Weidmann had a different take, and instead he focused on the consequences of this shift towards digitalisation which the Bundesbank president predicted, would be the main challenge faced by central banks. In an ironic twist, in order to challenge the "unofficial" digital currencies that have propagated in recent years, central banks have also been called on to create distinct official digital currencies, and allow citizens to bypass private sector lenders. As Weidmann explained, this will only make the next crisis worse: 
Allowing the public to hold claims on the central bank might make their liquid assets safer, because a central bank cannot become insolvent. This is an feature which will become relevant especially in times of crisis – when there will be a strong incentive for money holders to switch bank deposits into the official digital currency simply at the push of a button. But what might be a boon for savers in search of safety might be a bane for banks, as this makes a bank run potentially even easier. 

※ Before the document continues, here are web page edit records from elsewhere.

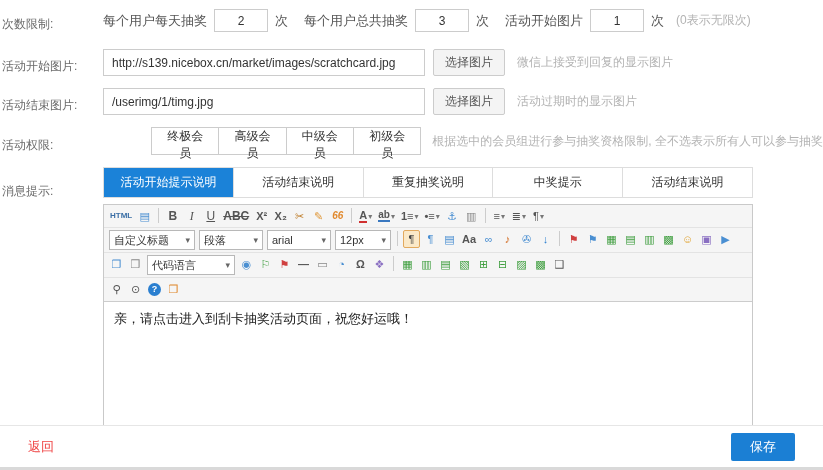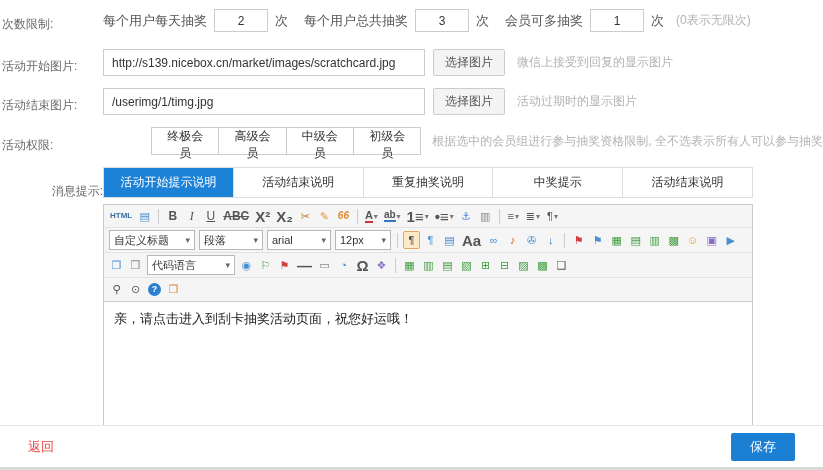--- a/index.html
+++ b/index.html
@@ -85,7 +85,7 @@
           </span>
 
           <span class="limit-group">
-            <span class="lg-label">会员可多抽奖</span>
+            <span class="lg-label">活动开始图片</span>
             <input class="num-input" value="1" style="">
             <span class="lg-unit">次</span>
           </span>

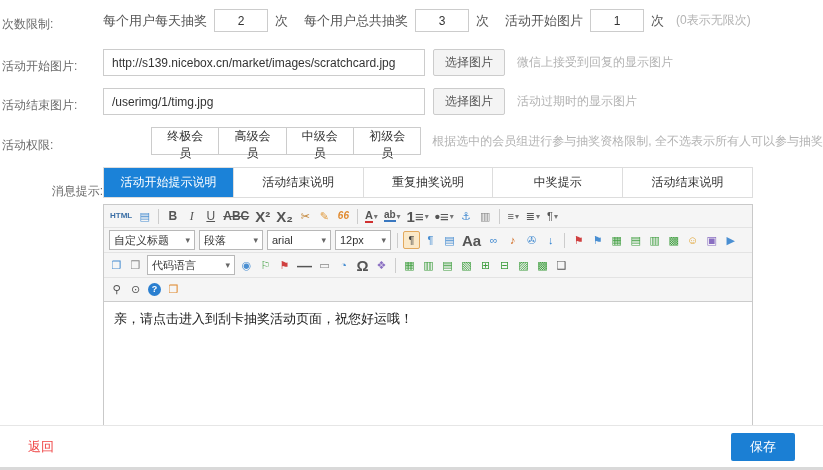--- a/index.html
+++ b/index.html
@@ -11,7 +11,7 @@
   .form-row { display: flex; align-items: center; margin-bottom: 12px; }
   .form-row.top { align-items: flex-start; }
   .row-label { width: 101px; flex-shrink: 0; font-size: 12px; color: #6b6b6b; margin-top: 8px; }
-  .form-row.top .row-label { padding-top: 8px; text-align: right; }
+  .form-row.top .row-label { padding-top: 8px; }
   .row-controls { display: flex; align-items: center; }
 
   .limit-group { display: inline-flex; align-items: center; }

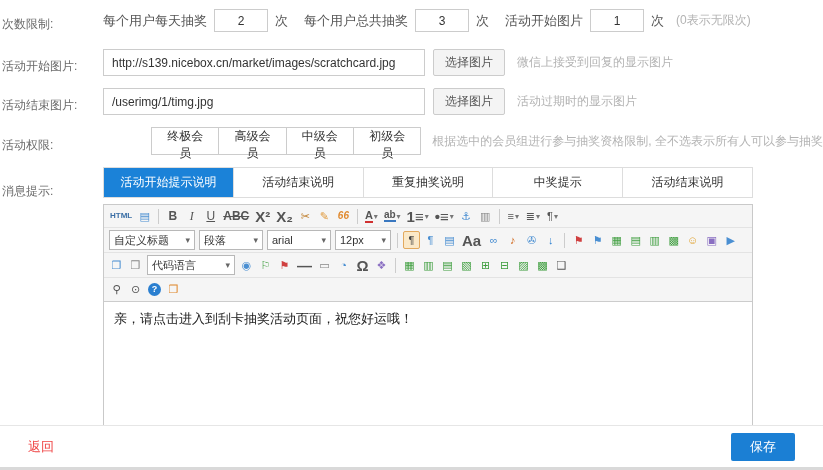--- a/index.html
+++ b/index.html
@@ -34,7 +34,7 @@
 
   .editor { border: 1px solid #c9c9c9; background: #fff; }
   .toolbar { background: #f5f5f5; border-bottom: 1px solid #ccc; }
-  .tb-row { display: flex; align-items: center; flex-wrap: wrap; padding: 1px 3px; border-bottom: 1px solid #e3e3e3; min-height: 23px; }
+  .tb-row { display: flex; align-items: flex-start; flex-wrap: wrap; padding: 1px 3px; border-bottom: 1px solid #e3e3e3; min-height: 23px; }
   .tb-row:last-child { border-bottom: none; }
   .tb-btn { display: inline-flex; align-items: center; justify-content: center; min-width: 17px; height: 18px; margin: 1px; padding: 0 1px; font-size: 11px; color: #555; cursor: pointer; border: 1px solid transparent; border-radius: 2px; }
   .tb-btn .g { line-height: 1; }

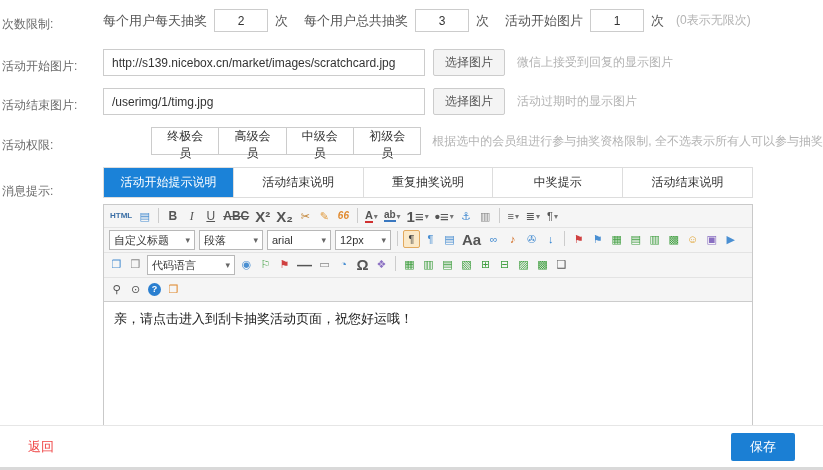--- a/index.html
+++ b/index.html
@@ -39,7 +39,7 @@
   .tb-btn { display: inline-flex; align-items: center; justify-content: center; min-width: 17px; height: 18px; margin: 1px; padding: 0 1px; font-size: 11px; color: #555; cursor: pointer; border: 1px solid transparent; border-radius: 2px; }
   .tb-btn .g { line-height: 1; }
   .tb-btn .lbl { display: none; }
-  .tb-btn.txt .g { font-size: 15px; font-weight: bold; }
+  .tb-btn.txt .g { font-size: 11px; font-weight: bold; }
   .tb-btn.htmlsrc .g { font-size: 8px; font-weight: bold; color: #3a6ea5; }
   .tb-btn.bold .g { font-weight: bold; font-size: 12px; }
   .tb-btn.italic .g { font-style: italic; font-family: "Liberation Serif", serif; font-size: 12px; }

Essentially, Weidmann warned that digital currencies - whose flow can not be blocked by conventional means - make an instant bank run far more likely, and in creating the conditions for a run on bank deposits lenders would be short of liquidity and struggle to make loans. 
“My personal take on this is that central banks should strive to make existing payment systems more efficient and still faster than they already are – instant payment is the buzzword here,” the Bundesbank president said. “I am pretty confident that this will reduce most citizens’ interest in digital currencies.” - Zerohedge

And while there is still time for the game between centralized and decentralized money to be played out, one has to honestly ask if they thought that central banks and sovereign governments would really allow a private form of money to usurp their control and authority, and in the end either not try to ban it, or co-opt it with one of their own that they declare as legal tender.